Wednesday, July 01, 2015

Women and their absence from ritual, or how Orthodox Judaism infantalizes them

I harvested this post from the comments. It was written by a man called Daniel G. 

Many commenters here are focusing on the "women want to participate in ritual" issue. To the extent that they do, they are missing the bigger point being made here - women nowadays are doctors, lawyers, CEOs, judges, heads of state. Perhaps (once ISIS takes over the US) this will change in the future, but for now, being that things are the way they are, it is a tremendous disrespect to women to infantalize them. And, when *men* dictate to women what they may or may not do, that's exactly what it is. Imagine treating a 30-year-old adult child the way men treat women.

Even with "progressive" practices like Partnership Minyans, men are still the bosses. The proof? No ten men, no dice. All the men need to do is to pat their wives/daughters on the heads and say, "yes, honey, you go to the PM. I'm going to the regular shul."

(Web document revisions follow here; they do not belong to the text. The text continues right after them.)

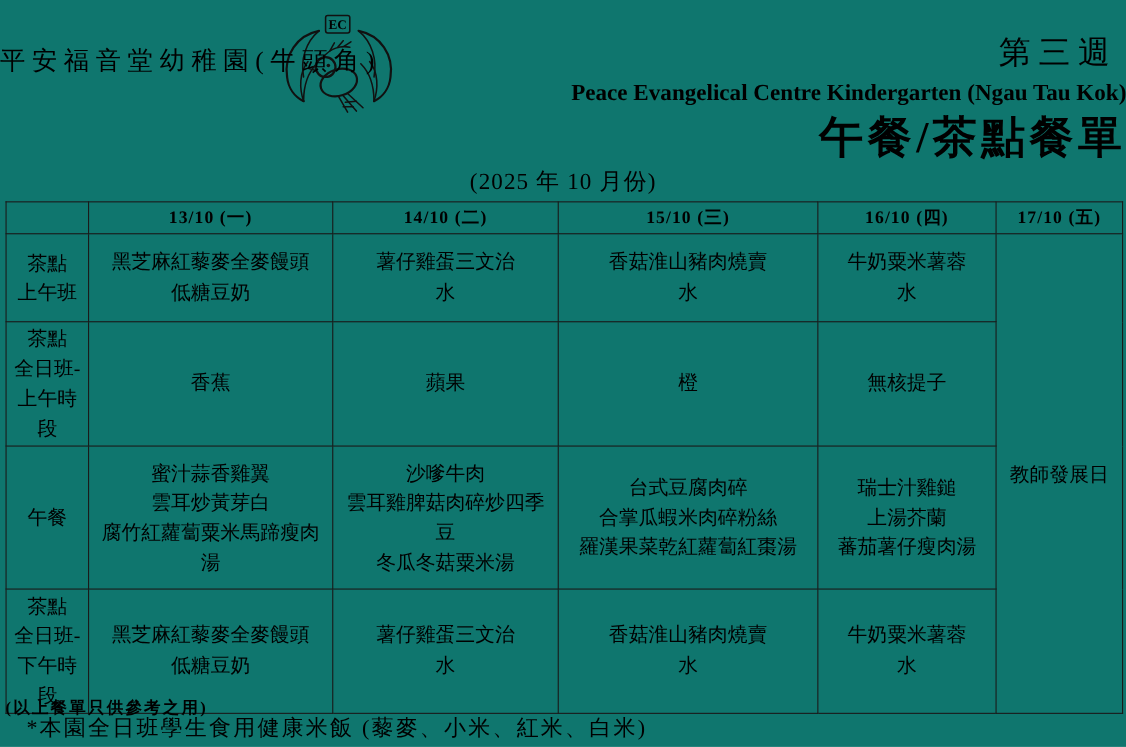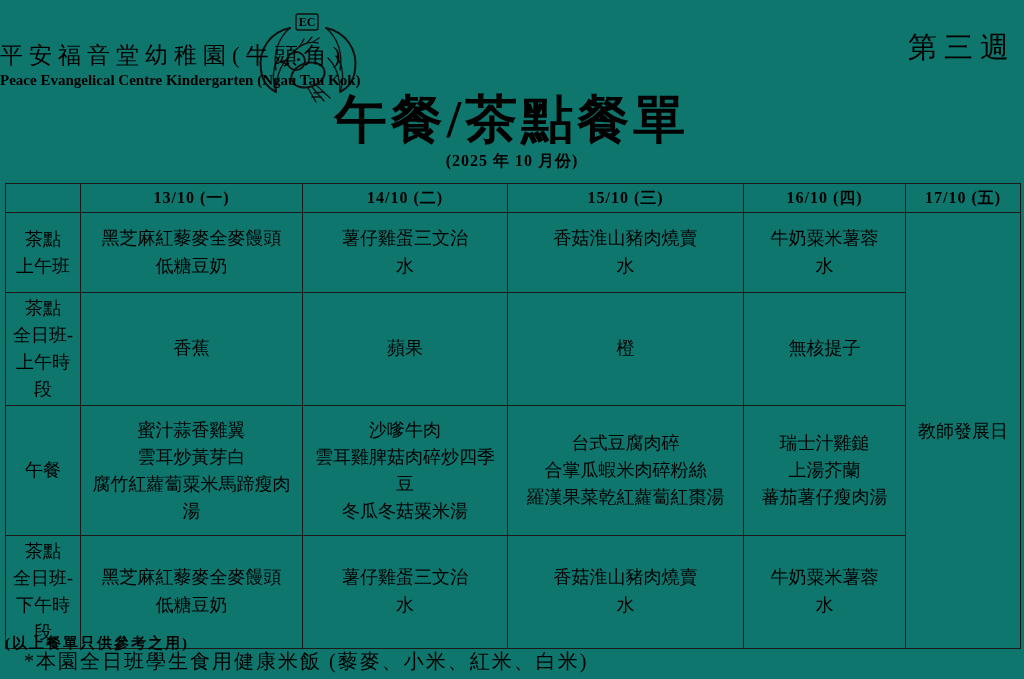--- a/index.html
+++ b/index.html
@@ -14,8 +14,8 @@
     font-size:23px;letter-spacing:6px;font-weight:normal;
   }
   .school-en{
-    position:absolute;left:0;top:72px;width:100%;text-align:left;
-    font-size:15px;font-weight:bold;
+    position:absolute;left:0;top:72px;width:100%;text-align:right;
+    font-size:21px;font-weight:bold;
   }
   .week{
     position:absolute;right:8px;top:28px;font-size:29px;letter-spacing:7px;font-weight:normal;

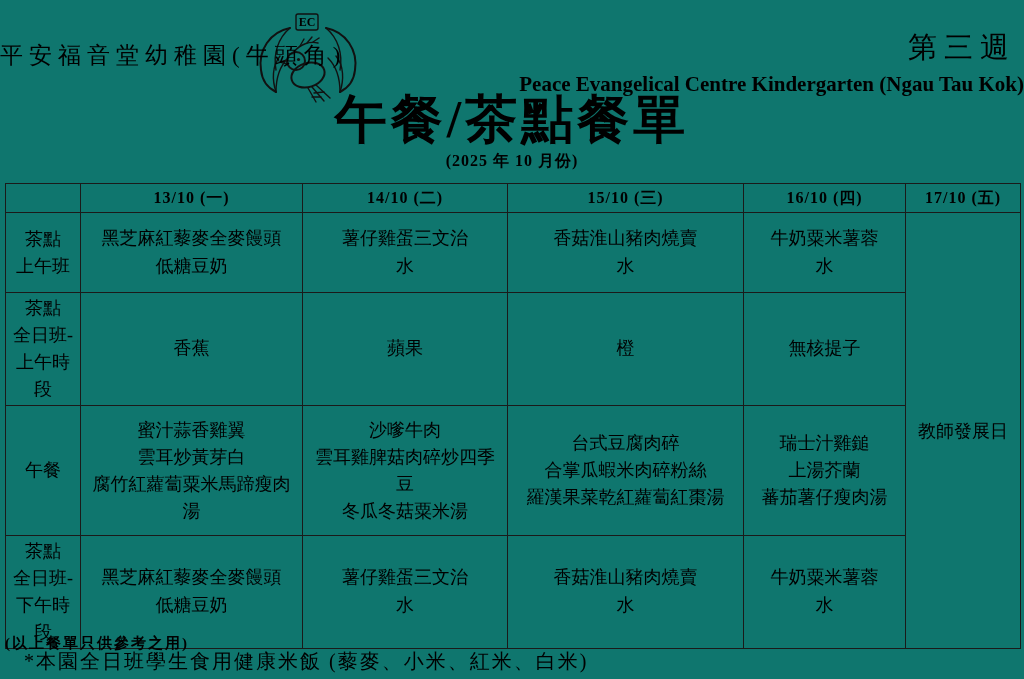--- a/index.html
+++ b/index.html
@@ -21,8 +21,8 @@
     position:absolute;right:8px;top:28px;font-size:29px;letter-spacing:7px;font-weight:normal;
   }
   .title{
-    position:absolute;left:0;top:85px;width:100%;text-align:center;
-    font-size:52px;font-weight:bold;letter-spacing:4px;
+    position:absolute;left:0;top:97px;width:100%;text-align:right;
+    font-size:40px;font-weight:bold;letter-spacing:4px;
   }
   .subtitle{
     position:absolute;left:0;top:151px;width:100%;text-align:center;

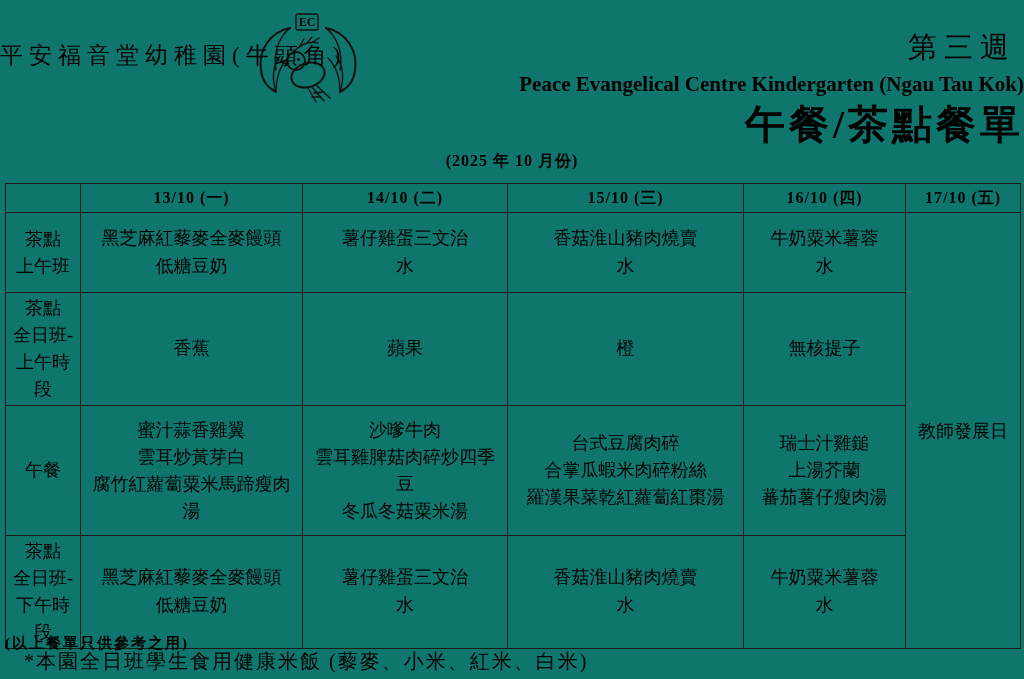--- a/index.html
+++ b/index.html
@@ -26,7 +26,7 @@
   }
   .subtitle{
     position:absolute;left:0;top:151px;width:100%;text-align:center;
-    font-size:16px;font-weight:bold;letter-spacing:1px;
+    font-size:21px;font-weight:normal;letter-spacing:1px;
   }
   
   table.menu{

As far as agunot are concerned, which is most definitely *not* a matter of ritual, women need their husband, a *man*, to give them a get, and absent that, they need a beit din, consisting of three *men* to declare the husband a mesarev, and even with the husband's consent, they need the same beit din, of three *men*, as well as two eidim, *men*, and a sofer, a *man*, to execute the get (all right, the sofer/beit din/eidim can do double or triple duty, thereby reducing, but not eliminating, the number of men necessary.)

Since this is the case, and women are intelligent enough to learn gemara, halacha, etc., men should be heartily endorsing higher Jewish education for all women who have the inclination to study - so that we can have a substantive conversation *with women* about these issues. Better that, than having the women give up in disgust and take matters into their own hands, (not necessarily al pi halacha since Orthodoxy has tended to criminalize women that have the nerve to study for semicha.) At that point, of course, the men will rush to justify ex-post-facto what is being done, or claim that what the women decided to do was their idea all along.

Not saying that women need to be on batei din, or eidim, or that ritual needs to change, or anything like that. Men's attitudes about women need to change. Maybe after talking about the issues things will change, and maybe they won't.

Bottom line - Women's absence from rtitual is a symptom, not a root cause. Most women that I have met take Yahadut seriously and want to discuss the issues *with men.* Most men that I have met want to talk *about women* rather than with them.